La start-up rennaise Fruggr (Digital4Better) lance une initiative baptisée AI Disclosure pour aider les entreprises à répondre aux obligations légales à venir et aux impératifs de transparence des directions achats et conformité, concernant l’usage de l’intelligence artificielle (IA). Pour mémoire, l’AI Act européen a fixé l’échéance de conformité au 2 août 2026. A partir de cette date, toutes les entreprises qui utilisent de l’IA générative en Europe doivent documenter, assumer et rendre visible leur usage de l’IA, ainsi qu’avoir lancé des actions de formation. Au cas contraire, elles s’exposent à des sanctions allant jusqu’à 15 millions d’euros ou 3% de leur chiffre d’affaires mondial.

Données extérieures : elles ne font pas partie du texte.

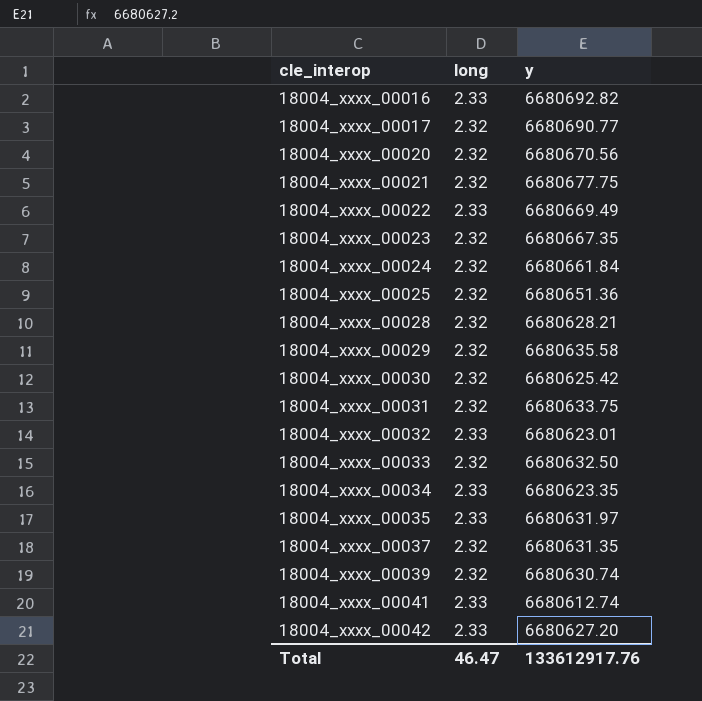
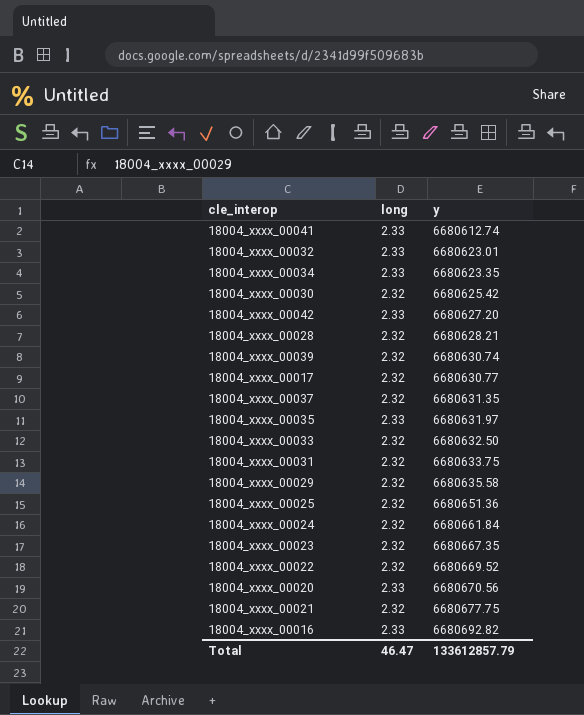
row order: cle_interop ascending -> y ascending
18004_xxxx_00017 | y: 6680690.77 -> 6680630.77
18004_xxxx_00022 | long: 2.33 -> 2.32
18004_xxxx_00022 | y: 6680669.49 -> 6680669.52
18004_xxxx_00020 | long: 2.32 -> 2.33
Total | y: 133612917.76 -> 133612857.79

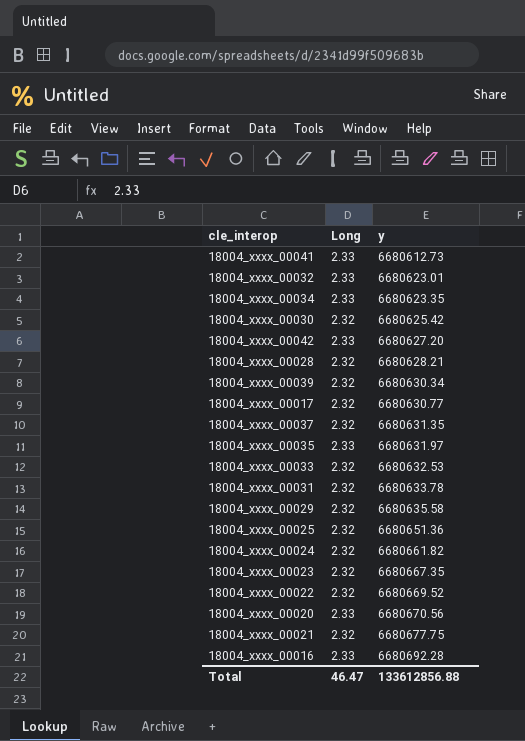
column name: long -> Long
18004_xxxx_00041 | y: 6680612.74 -> 6680612.73
18004_xxxx_00039 | y: 6680630.74 -> 6680630.34
18004_xxxx_00033 | y: 6680632.50 -> 6680632.53
18004_xxxx_00031 | y: 6680633.75 -> 6680633.78
18004_xxxx_00024 | y: 6680661.84 -> 6680661.82
18004_xxxx_00016 | y: 6680692.82 -> 6680692.28
Total | y: 133612857.79 -> 133612856.88

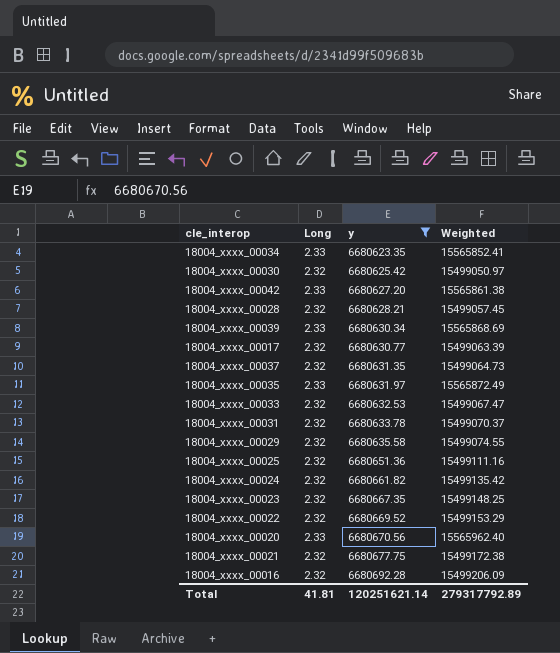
filter: none -> y >= 6680623.35
column Weighted | formula: none -> [Long] * [y]
18004_xxxx_00039 | Long: 2.32 -> 2.33
18004_xxxx_00016 | Long: 2.33 -> 2.32
Total | Long: 46.47 -> 41.81
Total | y: 133612856.88 -> 120251621.14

Quels systèmes sont mobilisés, avec quelles données, pour quels usages, selon quel niveau de risque et avec quelles garanties de transparence ? Fruggr explique que sa démarche d’accompagnement vise à rendre visible les systèmes d’IA embarqués, la classification des risques, les flux de données associés et les indicateurs de performance suivis. La start-up indique avoir conçu l’AI Disclosure comme un document de dialogue entre un éditeur et ses parties prenantes, « afin de poser les bonnes questions, objectiver les pratiques et réduire l’écart entre promesse technologique et preuve opérationnelle ».

« Dans un univers SaaS où de nombreux éditeurs restent encore discrets sur leurs pratiques, Fruggr choisit d’ouvrir un niveau d’information rarement formalisé », commente Frédérick Marchand, le CEO de Fruggr (cf. photo), dans un communiqué. « Il faut de la confiance, et la confiance se construit par la transparence et la responsabilité dans les systèmes qu’on déploie ».

Une réunion du G7 Numérique à Bercy a d’ailleurs réaffirmé le 29 mai dernier la nécessité d’une « IA sûre et de confiance » et d’une « durabilité du numérique », à l’heure où les nouveaux modèles de l’IA violent le droit d’auteur à l’échelle mondiale.

Fruggr prévoit de mener une démonstration de sa démarche lors du salon Vivatech, à Paris, du 17 au 20 juin 2026.